«Privatizzare», la ricetta del governo che peggiora lo spolpamento attuale
Investimenti L'esempio inglese: dopo il fallimento si fa retromarcia
Investimenti L'esempio inglese: dopo il fallimento si fa retromarcia
Quale mente perversa potrebbe mai sostenere che per risolvere la strage sui binari, gli incidenti e i ritardi ripetuti di questi mesi nelle stazioni serve privatizzare le Ferrovie dello stato?
Non contenti dell’esempio inglese – nazione in cui il modello Thatcher ha portato alla moltiplicazione di aziende che coprono una singola tratta, una concorrenza feroce e un livello di servizi infimo tanto da costringere il governo alla rinazionalizzazione – i liberisti di casa nostra plaudono all’idea lanciata – ma solo per fare cassa – dal ministro Giorgetti e sposata dall’ineffabile Matteo Salvini.
Perfino l’harakiri della stazione Termini di Roma di qualche giorno fa è stato usato come «simbolo delle difficoltà dell’azienda pubblica» e «la necessità di mettere Fs e Rfi sul mercato».
La realtà dei fatti certifica esattamente il contrario. È proprio lo spolpamento delle due aziende attuato prima da Mauro Moretti e poi, con poche distinzioni, da tutti i governi che ha creato una situazione ormai insostenibile, soprattutto nella manutenzione. Servirebbe dunque più pubblico, non meno. Servirebbero investimenti e internalizzazioni di dipendenti e servizi, non la deregulation sfrenata che va avanti da un buon decennio.

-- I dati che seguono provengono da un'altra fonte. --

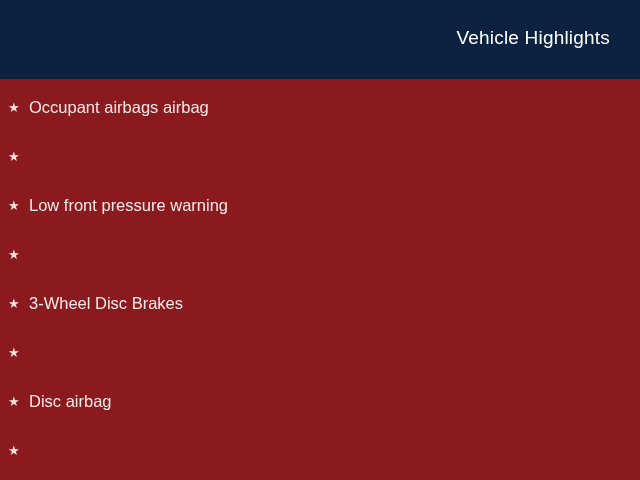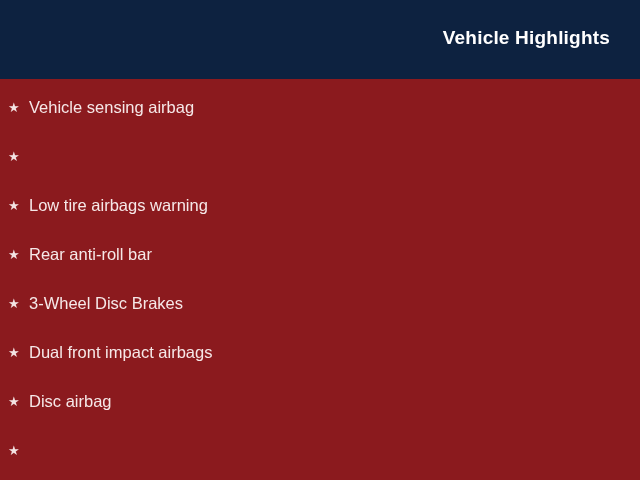--- a/index.html
+++ b/index.html
@@ -35,7 +35,7 @@
     top: 27px;
     color: #ffffff;
     font-size: 19px;
-    font-weight: bold;
+    font-weight: normal;
     letter-spacing: 0.2px;
     white-space: nowrap;
     font-family: "Liberation Sans", sans-serif;

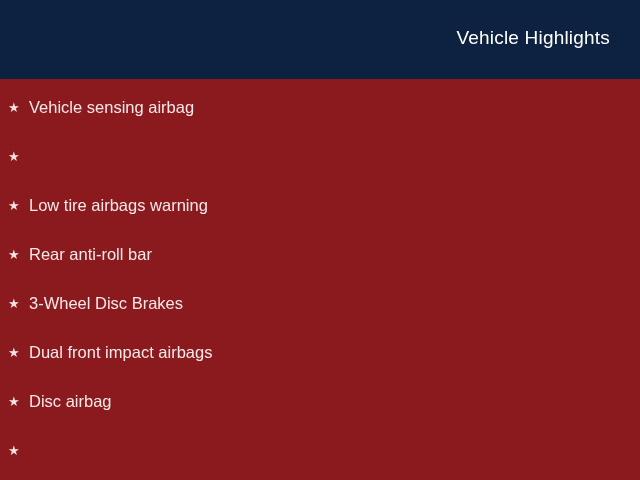--- a/index.html
+++ b/index.html
@@ -88,7 +88,7 @@
 
     <li class="highlight-item" style="top:16px;">
       <span class="bullet-star">★</span>
-      <span class="highlight-label">Vehicle sensing airbag</span>
+      <span class="highlight-label">Occupant airbags airbag</span>
     </li>
 
     <li class="highlight-item" style="top:65px;">

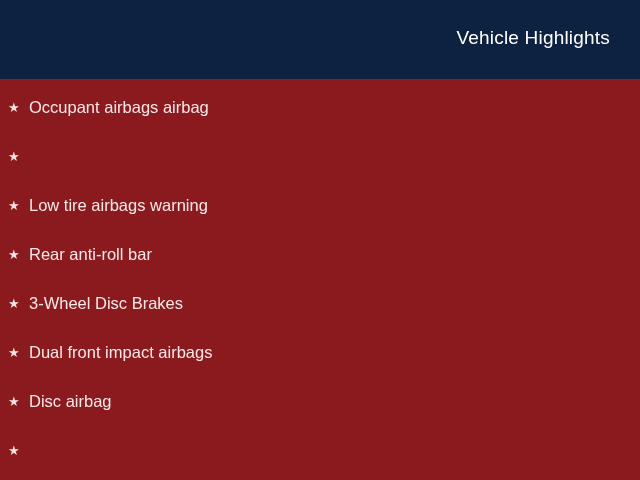--- a/index.html
+++ b/index.html
@@ -97,7 +97,7 @@
 
     <li class="highlight-item" style="top:114px;">
       <span class="bullet-star">★</span>
-      <span class="highlight-label">Low tire airbags warning</span>
+      <span class="highlight-label">Low front pressure warning</span>
     </li>
 
     <li class="highlight-item" style="top:163px;">

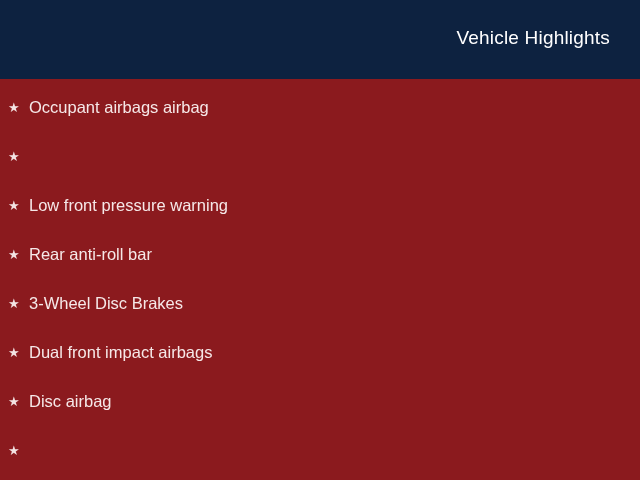--- a/index.html
+++ b/index.html
@@ -102,7 +102,6 @@
 
     <li class="highlight-item" style="top:163px;">
       <span class="bullet-star">★</span>
-      <span class="highlight-label">Rear anti-roll bar</span>
     </li>
 
     <li class="highlight-item" style="top:212px;">

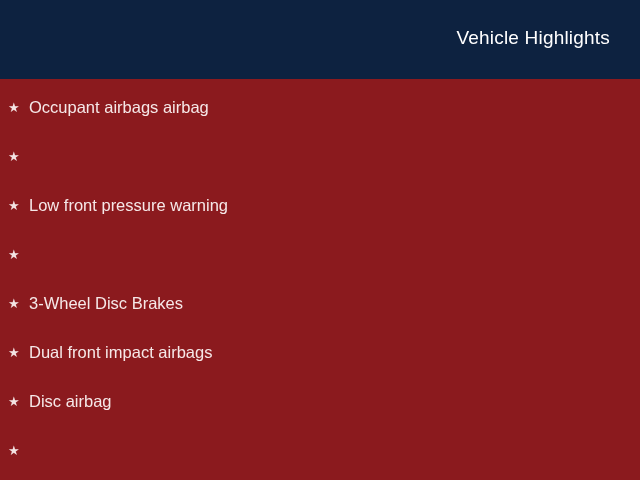--- a/index.html
+++ b/index.html
@@ -111,7 +111,6 @@
 
     <li class="highlight-item" style="top:261px;">
       <span class="bullet-star">★</span>
-      <span class="highlight-label">Dual front impact airbags</span>
     </li>
 
     <li class="highlight-item" style="top:310px;">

Se la manutenzione straordinaria è totalmente appaltata a ditte esterne, quella ordinaria era ferma da anni e solo l’arrivo del Pnrr l’ha rilanciata. Peccato che il sistema ferroviario italiano sia un unicum. Solo da noi la stragrande maggioranza dei treni percorre la linea ad alta velocità che è quindi sovraccarica. E sono bastati i primi cantieri del Pnrr per portare alla luce l’ingolfamento totale della rete italiana: basta un piccolo cantiere sulla dorsale principale – la Milano-Bologna-Firenze-Roma- Napoli – per creare ripercussioni su migliaia di treni, bloccando l’intero traffico e mandando il tilt il sistema.
Fra l’altro il piano di privatizzazione di Fs è molto simile a quanto accaduto con Autostrade. Il modello cosiddetto Rab (Regulatory asset base) è il solito: certezza di profitti e socializzazione delle eventuali perdite. Il Rab funziona con un tasso di rendimento certo per l’investimento dei soci. Come i Benetton, i privati che entreranno in Fs potranno contare così su una remunerazione garantita, sebbene il “tasso di rendimento” sarà fissato dall’Autorità dei Trasporti pubblica.
Del processo di privatizzazione in qualche modo fa parte anche Salcef, la ditta per cui lavorava l’operaio morto ieri a San Giorgio di Piano. Il colosso romano della costruzione e manutenzione di infrastrutture ferroviarie non è nuovo a denunce non solo per la sicurezza del lavoro. Nel settembre 2023 un manager Salcef è stato oggetto di un assalto mafioso ancora misterioso, finito agli atti dell’inchiesta sulle infiltrazioni malavitose per gli appalti della Tav Verona-Vicenza. Ma non c’è da preoccuparsi: anche la Salcef se la papperanno i fondi privati. È in corso un’Opa da parte della newco Salbid, interamente partecipata da Railbid, di cui fa parte Morgan Stanley. Nel complesso l’operazione valorizzerà Salcef per 1,62 miliardi di euro. Non valorizzerà certo la sicurezza sui binari. Né dei pendolari né dei lavoratori.